# Work to be completed
Would you print the data below exactly, leaving out every picture?

+++ Exercise data

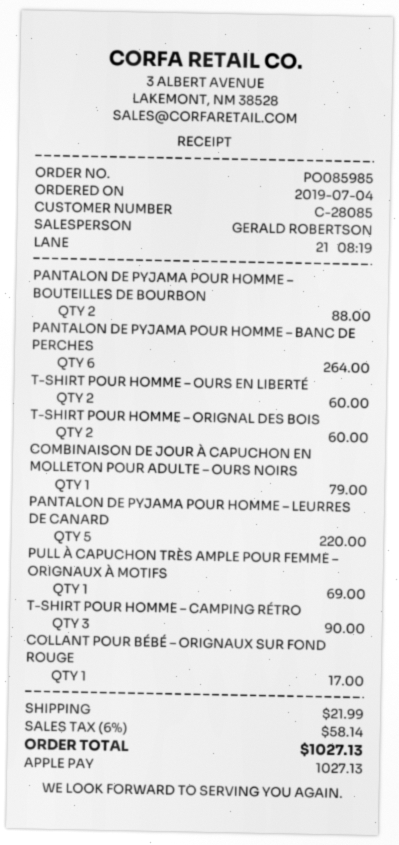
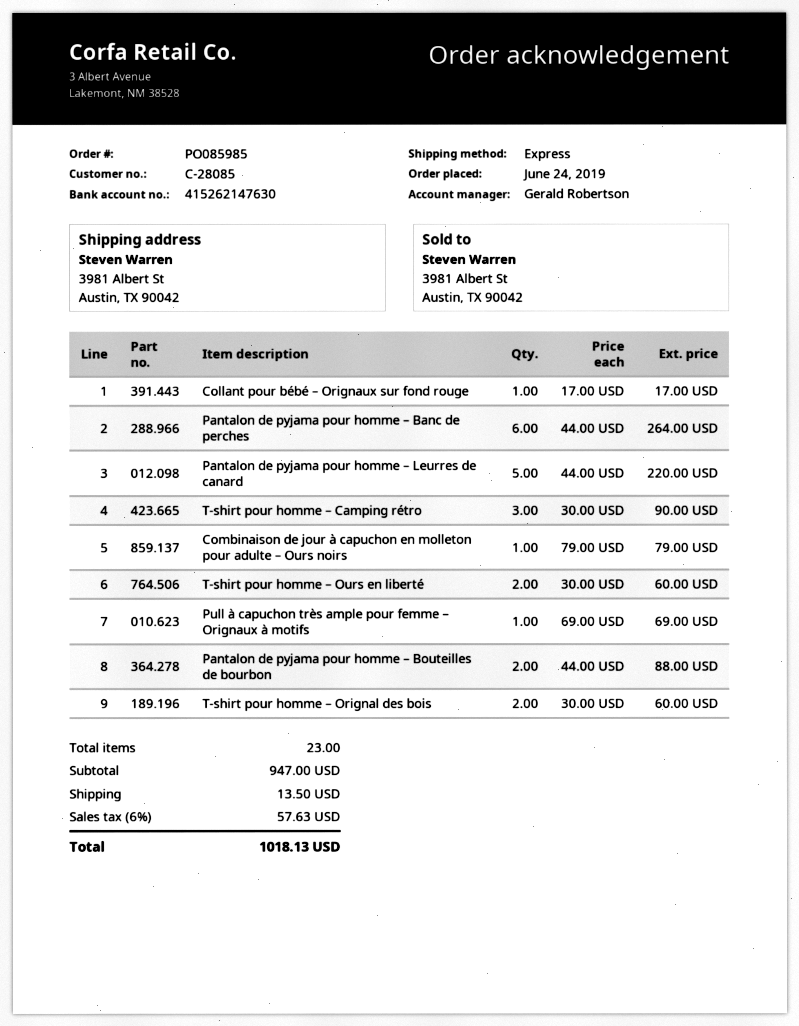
order date: 2019-07-04 -> 2019-06-24
shipping: 21.99 -> 13.50
tax: 6% = 58.14 -> 6% = 57.63
total: 1027.13 -> 1018.13

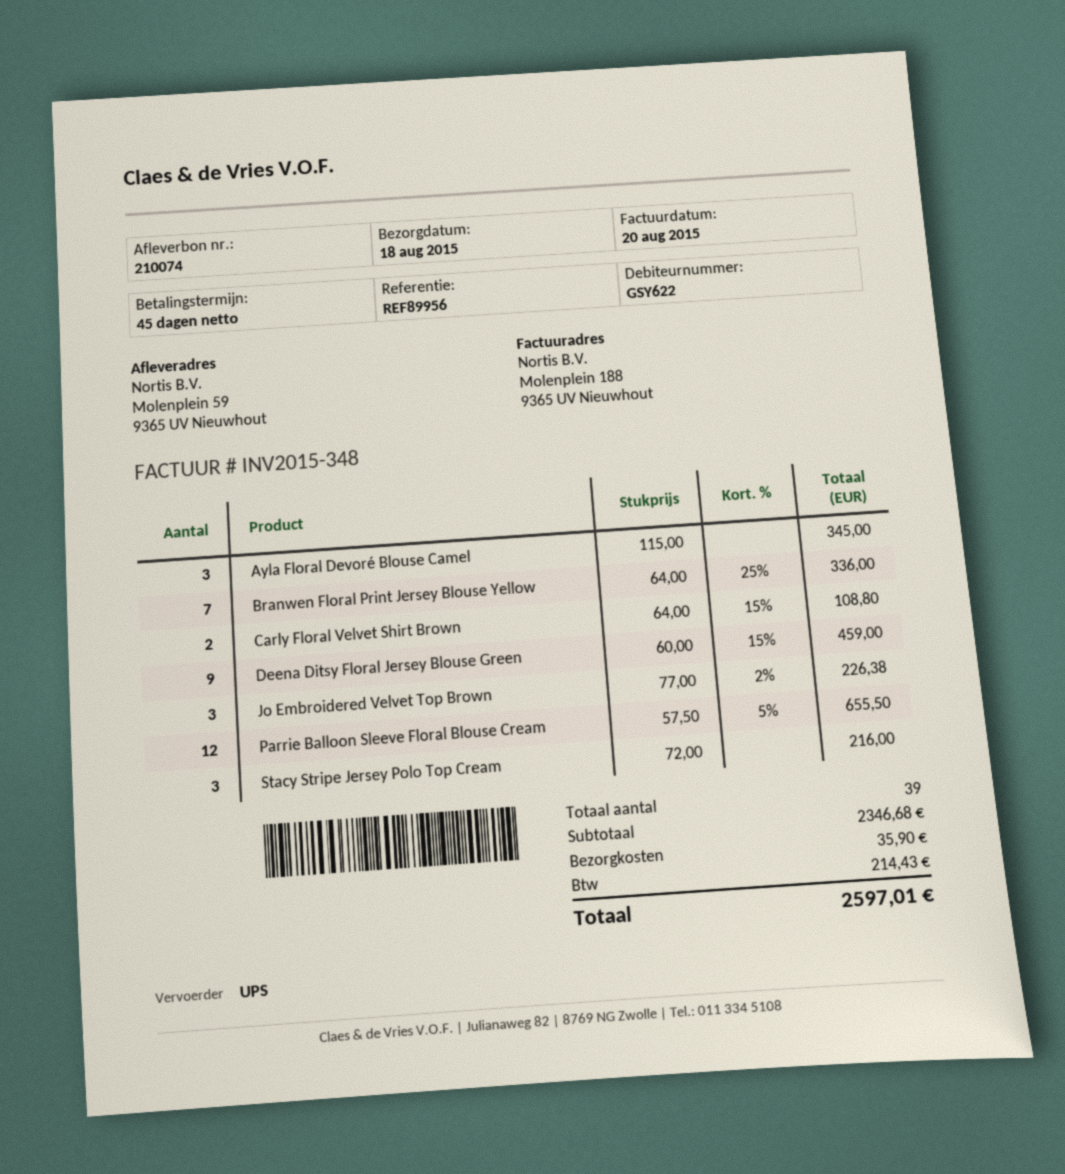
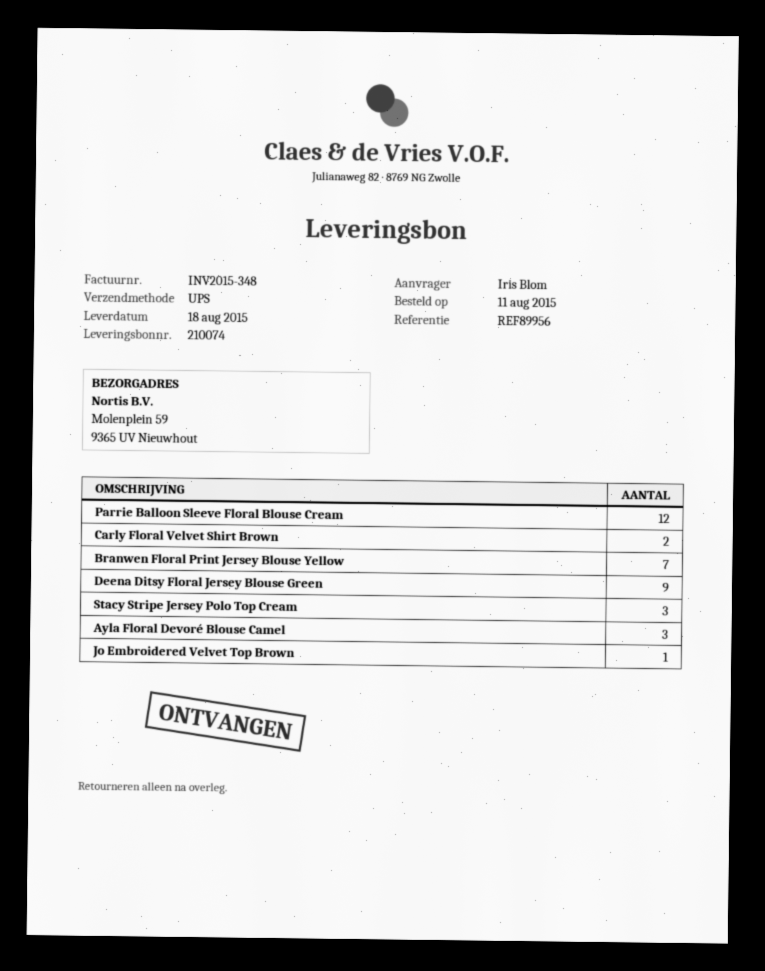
Jo Embroidered Velvet Top Brown: 3 -> 1

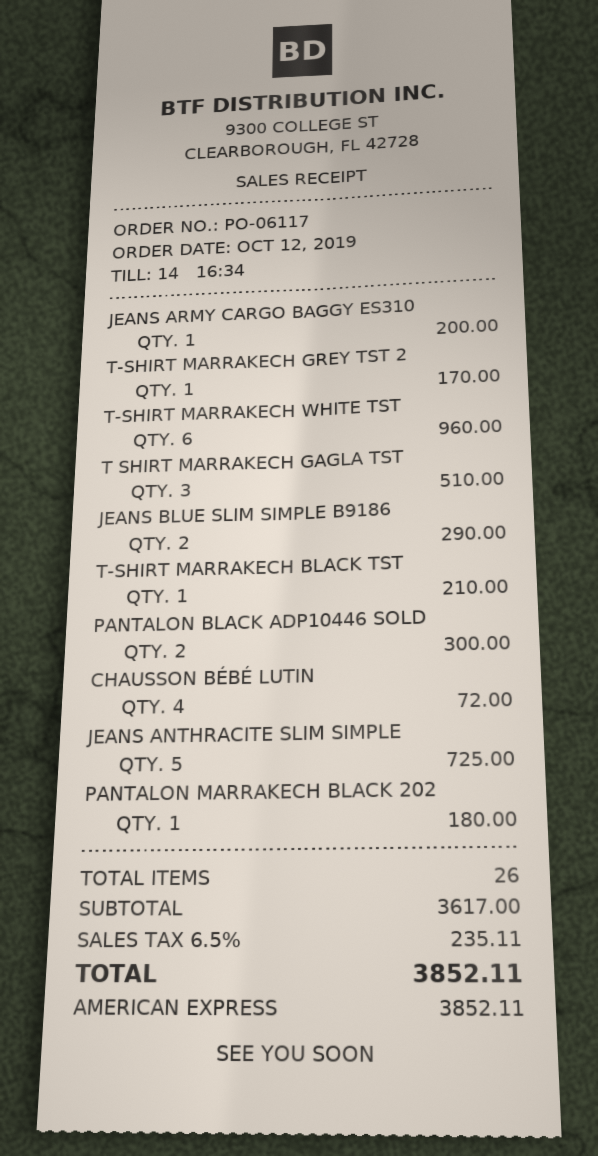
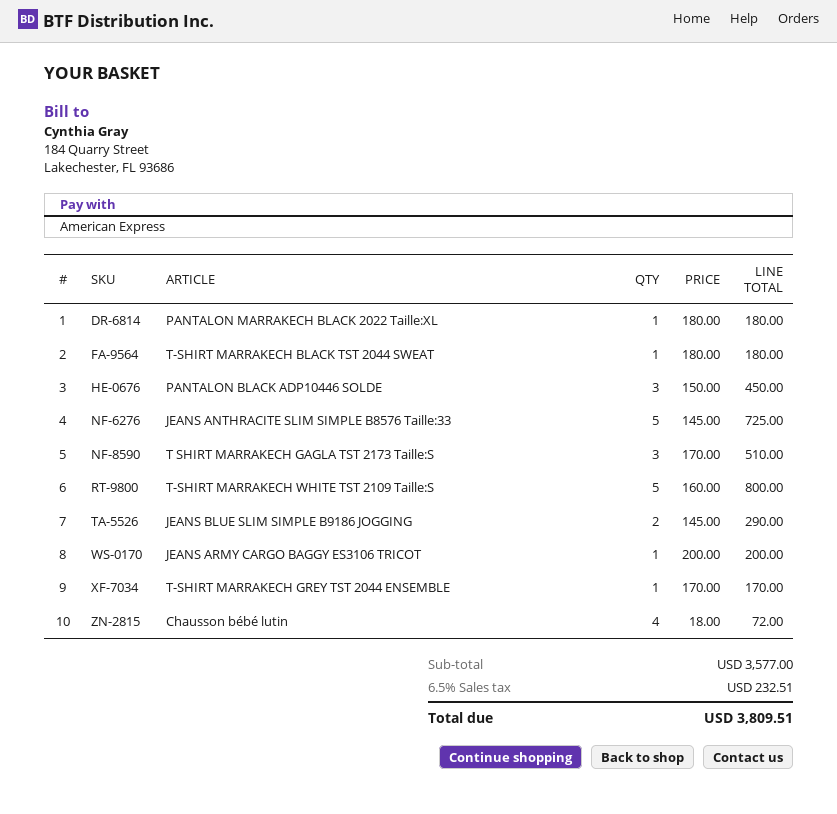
T-SHIRT MARRAKECH WHITE TST: 6 for 960.00 -> 5 for 800.00
T-SHIRT MARRAKECH BLACK TST: 1 for 210.00 -> 1 for 180.00
PANTALON BLACK ADP10446 SOLD: 2 for 300.00 -> 3 for 450.00
subtotal: 3617.00 -> 3577.00
tax: 6.5% = 235.11 -> 6.5% = 232.51
total: 3852.11 -> 3809.51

++++++

# Solution to the problem
order date: 2019-07-04 -> 2019-06-24
shipping: 21.99 -> 13.50
tax: 6% = 58.14 -> 6% = 57.63
total: 1027.13 -> 1018.13

Jo Embroidered Velvet Top Brown: 3 -> 1

T-SHIRT MARRAKECH WHITE TST: 6 for 960.00 -> 5 for 800.00
T-SHIRT MARRAKECH BLACK TST: 1 for 210.00 -> 1 for 180.00
PANTALON BLACK ADP10446 SOLD: 2 for 300.00 -> 3 for 450.00
subtotal: 3617.00 -> 3577.00
tax: 6.5% = 235.11 -> 6.5% = 232.51
total: 3852.11 -> 3809.51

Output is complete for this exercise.